Camille Gharbi – Comme une image

Camille Gharbi a renoncé à l’architecture pour une carrière de photographe. Ses clichés sont remarquables de maîtrise et d’humanité. Qu’il s’agisse d’architectes, de leurs travaux, de migrants ou de disc-jockeys.

Camille Gharbi a la grâce de sembler totalement ignorer son charme. Sa voix est douce, parfois presque hésitante, le regard humble, légèrement compassé. Un rire franc, encore teinté d’enfance ponctue son récit, à intervalles réguliers. La jeune femme a trouvé sa voie. Elle aime ce qu’elle fait. Elle sera ravie dans quelques semaines, après une heureuse nouvelle, de retrouver à plein temps son boîtier, ses cailloux et ses modèles, bâtiments, architectes, dirigeants, artistes ou migrants, qu’elle photographie avec un soin extrême. Et une maîtrise étonnante de la lumière et du cadre. Qu’il s’agisse de l’architecte Nicolas Michelin et de son équipe, d’une salle de classe abritant des étudiants afghans, des migrants du lycée Jean Quarré place des Fêtes à Paris, la même patte : une exposition et une composition parfaite, une façon unique de valoriser le sujet, starchitecte ou réfugié : with love.

Camille Gharbi

Camille Gharbi. © JGP

« J’ai beaucoup déménagé », raconte Camille Gharbi, au rythme des obligations professionnelles et des « rebondissements personnels » de ses parents. Après Lyon, Dubaï, « j’ai aimé le désert », dit-elle, Mâcon, Annecy puis la Capitale, et l’école d’architecture Paris Val-de-Seine. « Une décision un peu instinctive », dit-elle. Bonne élève, elle aime à la fois les matières scientifiques, l’art plastique et le dessin. « La formation d’architecte m’a plu. » Elle cite l’enseignement de Simon Rodriguez et Jean Mas, (Ateliers 2/3/4). « J’apprécie le travail de recherche au démarrage d’un projet, les esquisses ». « L’architecture rassemble tellement de domaines connexes, les arts, la technique, l’urbanisme, les paysages, la psychologie de l’espace les matériaux, c’est super stimulant », raconte-t-elle, parlant volontiers avec les mains.

Puis c’est Melbourne, en Australie, où elle poursuit deux années durant ses études d’archi.
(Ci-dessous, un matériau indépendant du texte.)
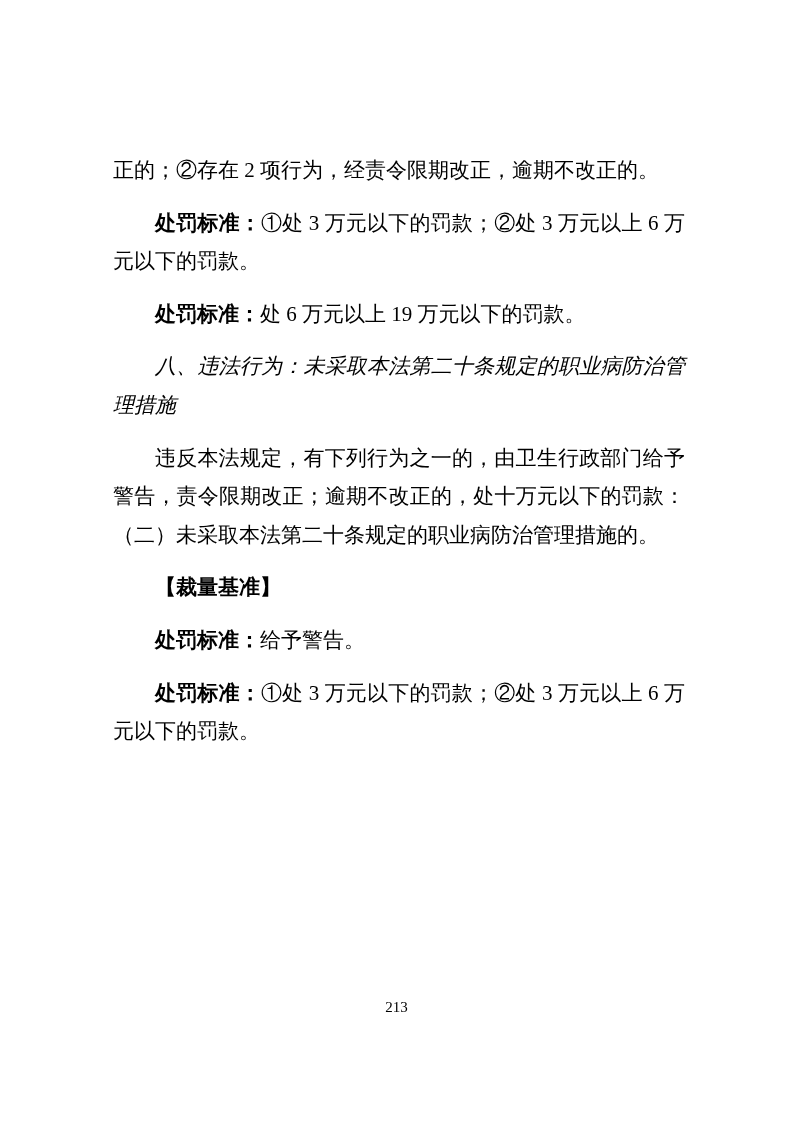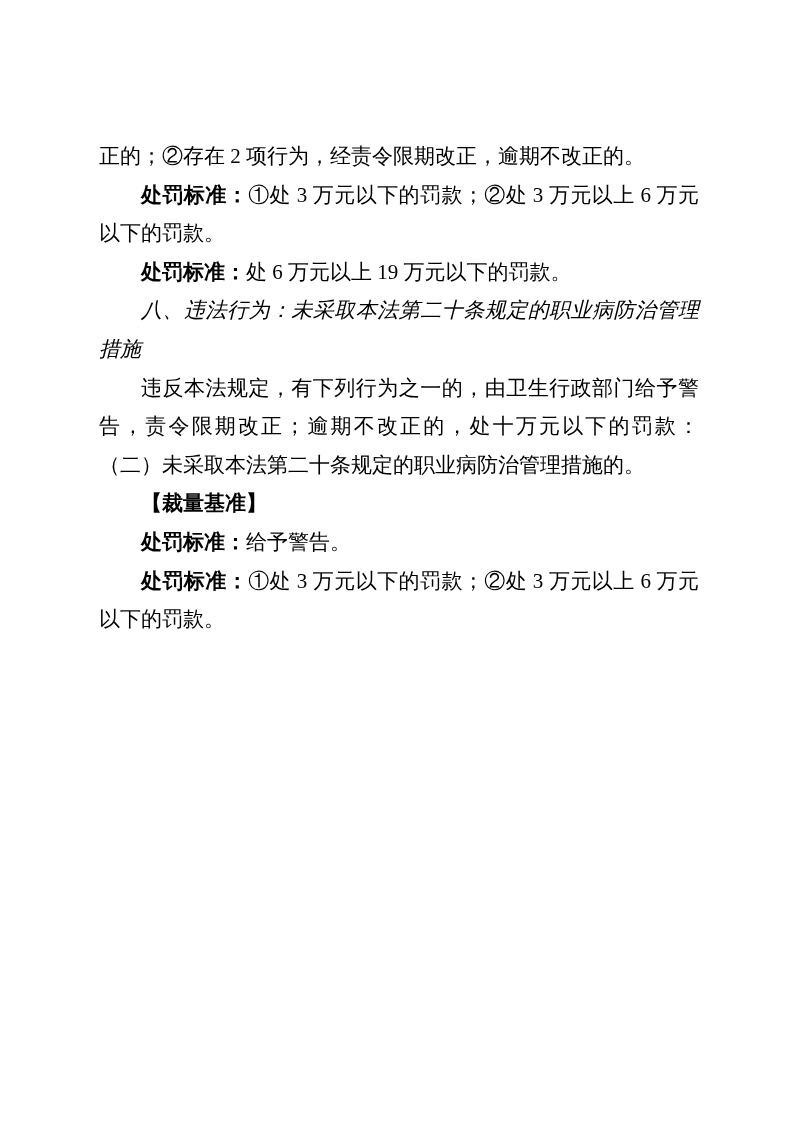--- a/index.html
+++ b/index.html
@@ -28,7 +28,7 @@
     width: 600px;
   }
   .para {
-    margin: 0;
+    margin: 14px;
     font-size: 21px;
     line-height: 38.6px;
     text-align: justify;

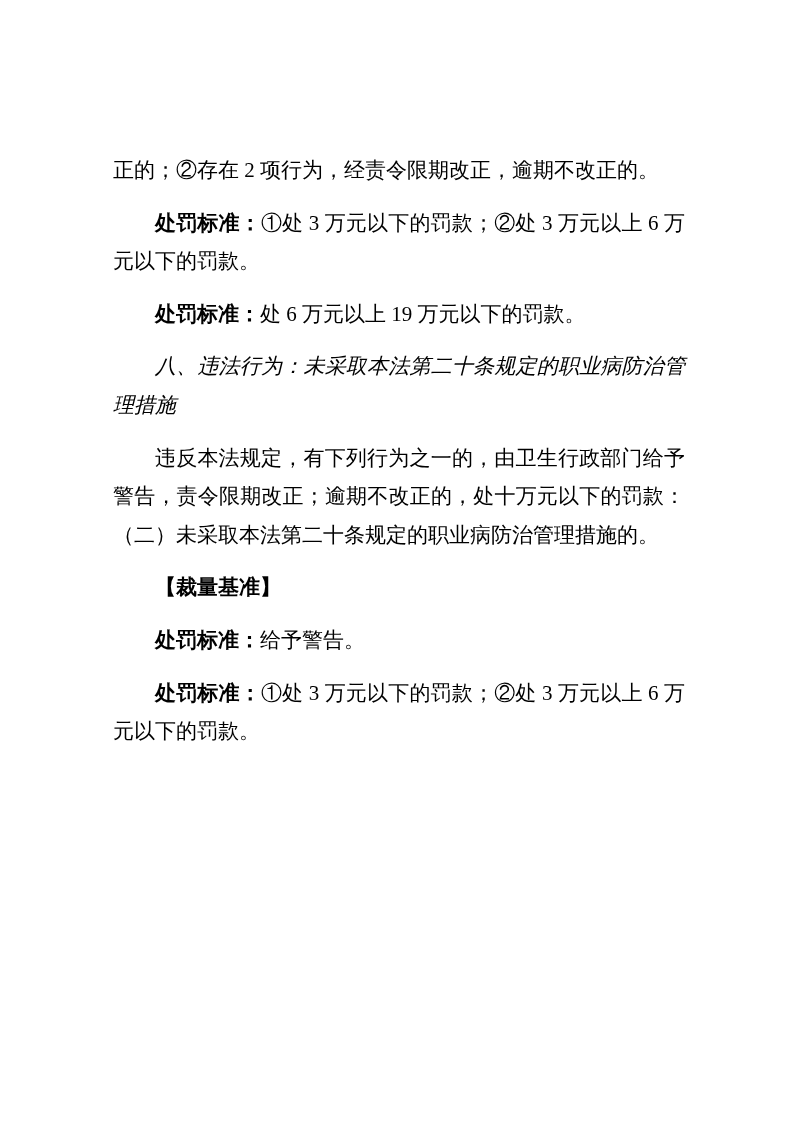--- a/index.html
+++ b/index.html
@@ -72,6 +72,7 @@
       <p class="para"><span class="b">处罚标准：</span><span class="r">给予警告。</span></p>
       <p class="para"><span class="b">处罚标准：</span><span class="r">①处 3 万元以下的罚款；②处 3 万元以上 6 万元以下的罚款。</span></p>
     </div>
+  <div class="page-number">213</div>
 </div>
 
 </body></html>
De retour en France, elle intègre le cabinet de Michel Ragon. « Je découvre alors le vrai monde de l’architecture, auquel je n’étais pas tellement préparée. » Elle repart en Australie, revient en France, dans diverses agences dont celles de Nicolas Michelin ou de Patrick Mauger. « J’ai fini par comprendre que j’avais envie de faire autre chose. » Elle évoque le stress, la pression permanente, les charrettes. « C’était un poids, j’ai mis du temps à m’en rendre compte. J’ai pas mal réfléchi. On ne change pas de métier comme ça. »

Bâtiments et portraits

Elle a toujours aimé la photo. Elle contacte des grands noms de la photo d’architecture. Qui l’encouragent. « J’ai recueilli beaucoup d’échos bienveillants », dit-elle. Vincent Fillon, Cécile Septet ou Luc Boegly la conseillent. Elle se forme, d’abord en cours du soir, au centre Jean Verdier, puis à l’école des Gobelins. Et ça marche. Chartier Dallix, Renzo Piano, Hardel Le Bihan figurent parmi ses clients. Elle allie clichés de bâtiments et portraits d’architectes. « Mais c’est la photo en général qui m’intéresse », dit-elle, pas seulement l’architecture.

A Calais, Paris ou Lampedusa, elle a fait des migrants des sujets comme les autres, souriants, vivants, humains. « Je travaille les atmosphères, confie-t-elle, j’essaie d’avoir du temps, de rendre compte des usages, de la vie d’un bâtiment ». « Je peux me lever à 4h du matin pour capter une lumière », avoue-t-elle. A la différence de Roland Barthes, l’auteur de La Chambre claire, Camille Gharbi ne cite pas Robert Mapplethorpe, William Klein ou Nadar mais Bas Princen, également architecte de formation, ou Todd Hido, photographe des logements de la périphérie américaine, au titre de ses inspirateurs.